[Data excerpts — start]

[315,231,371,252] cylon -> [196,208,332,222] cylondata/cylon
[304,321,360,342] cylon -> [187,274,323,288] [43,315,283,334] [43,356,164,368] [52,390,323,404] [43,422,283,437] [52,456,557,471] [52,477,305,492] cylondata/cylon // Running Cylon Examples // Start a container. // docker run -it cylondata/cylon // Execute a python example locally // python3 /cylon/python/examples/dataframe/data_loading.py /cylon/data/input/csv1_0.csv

[Data excerpts — finish]
[Data excerpts — start]

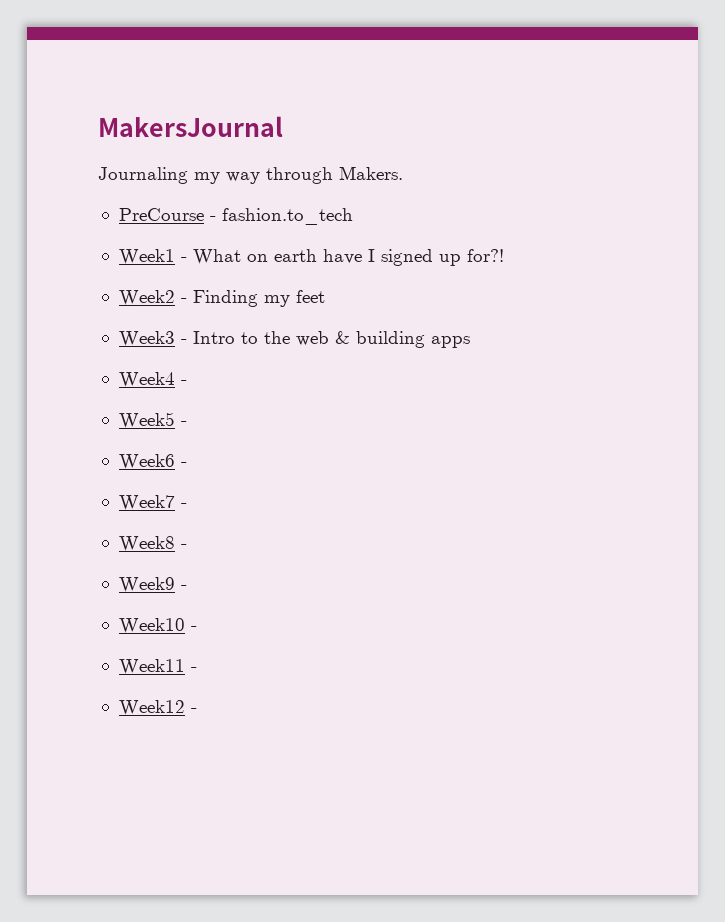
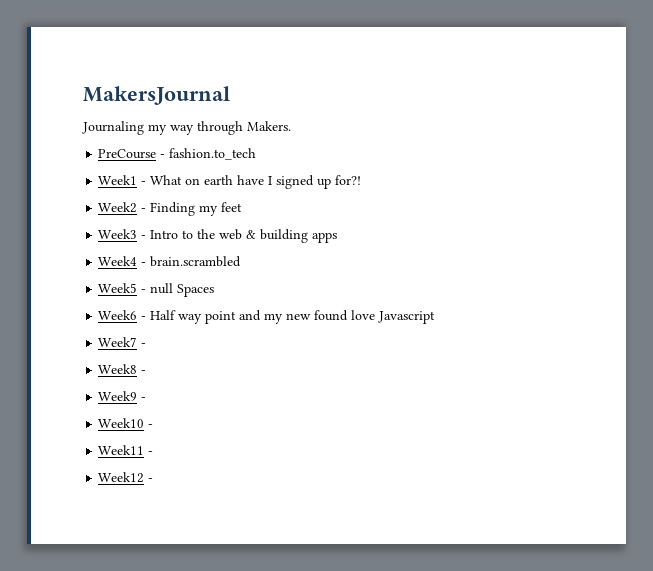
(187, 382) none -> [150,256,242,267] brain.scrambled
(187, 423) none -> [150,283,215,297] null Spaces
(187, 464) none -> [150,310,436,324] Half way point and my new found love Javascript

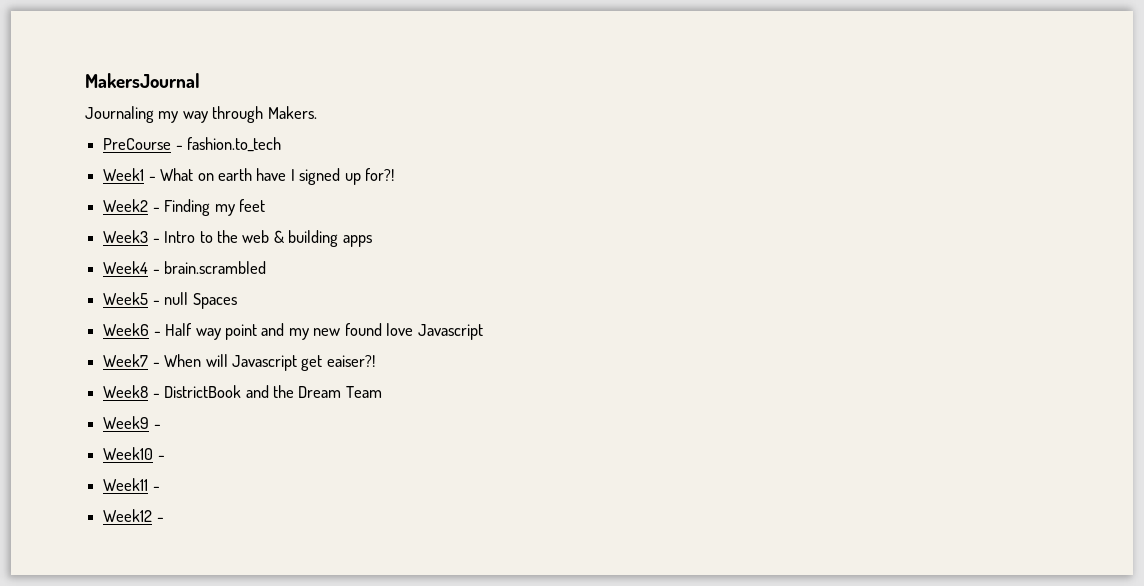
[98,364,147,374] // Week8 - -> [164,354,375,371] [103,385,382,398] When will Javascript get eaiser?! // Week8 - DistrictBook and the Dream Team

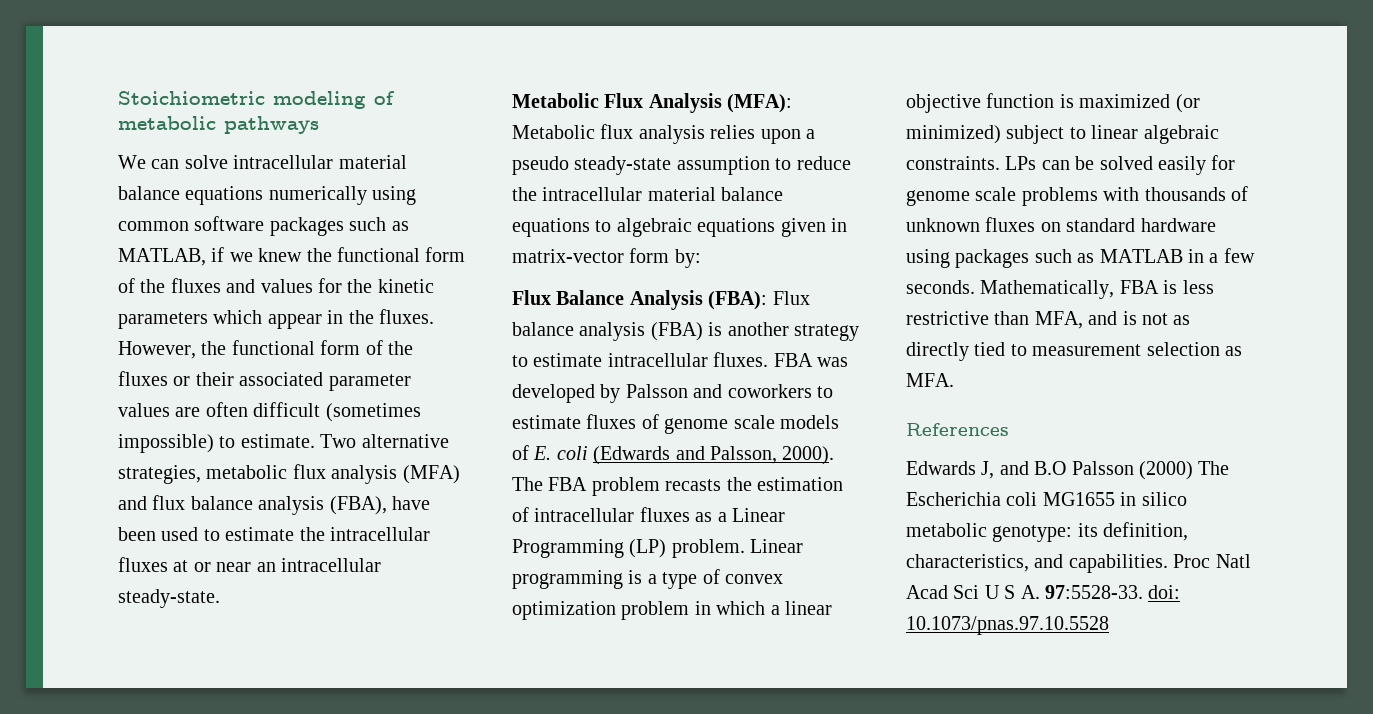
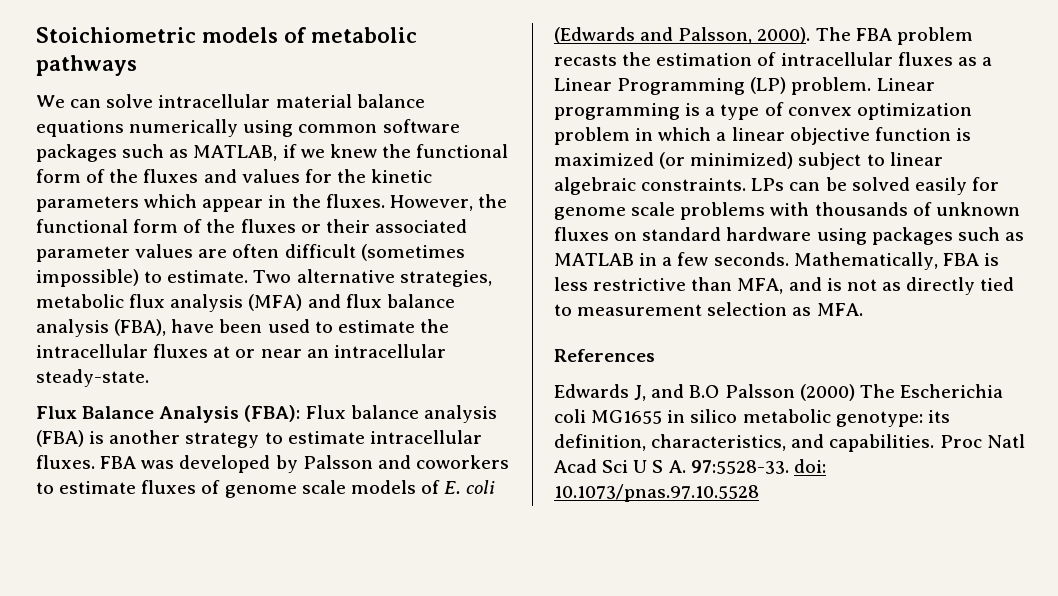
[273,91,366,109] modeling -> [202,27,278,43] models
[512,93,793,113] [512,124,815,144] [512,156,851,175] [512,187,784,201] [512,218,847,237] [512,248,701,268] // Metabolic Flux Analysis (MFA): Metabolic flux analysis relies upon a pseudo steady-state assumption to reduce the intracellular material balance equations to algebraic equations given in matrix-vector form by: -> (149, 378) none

[Data excerpts — finish]

> _Description of the task_
Among the entries, how many lines hold the word "Javascript"? Please answer with only that number.

> _Output of the task_
2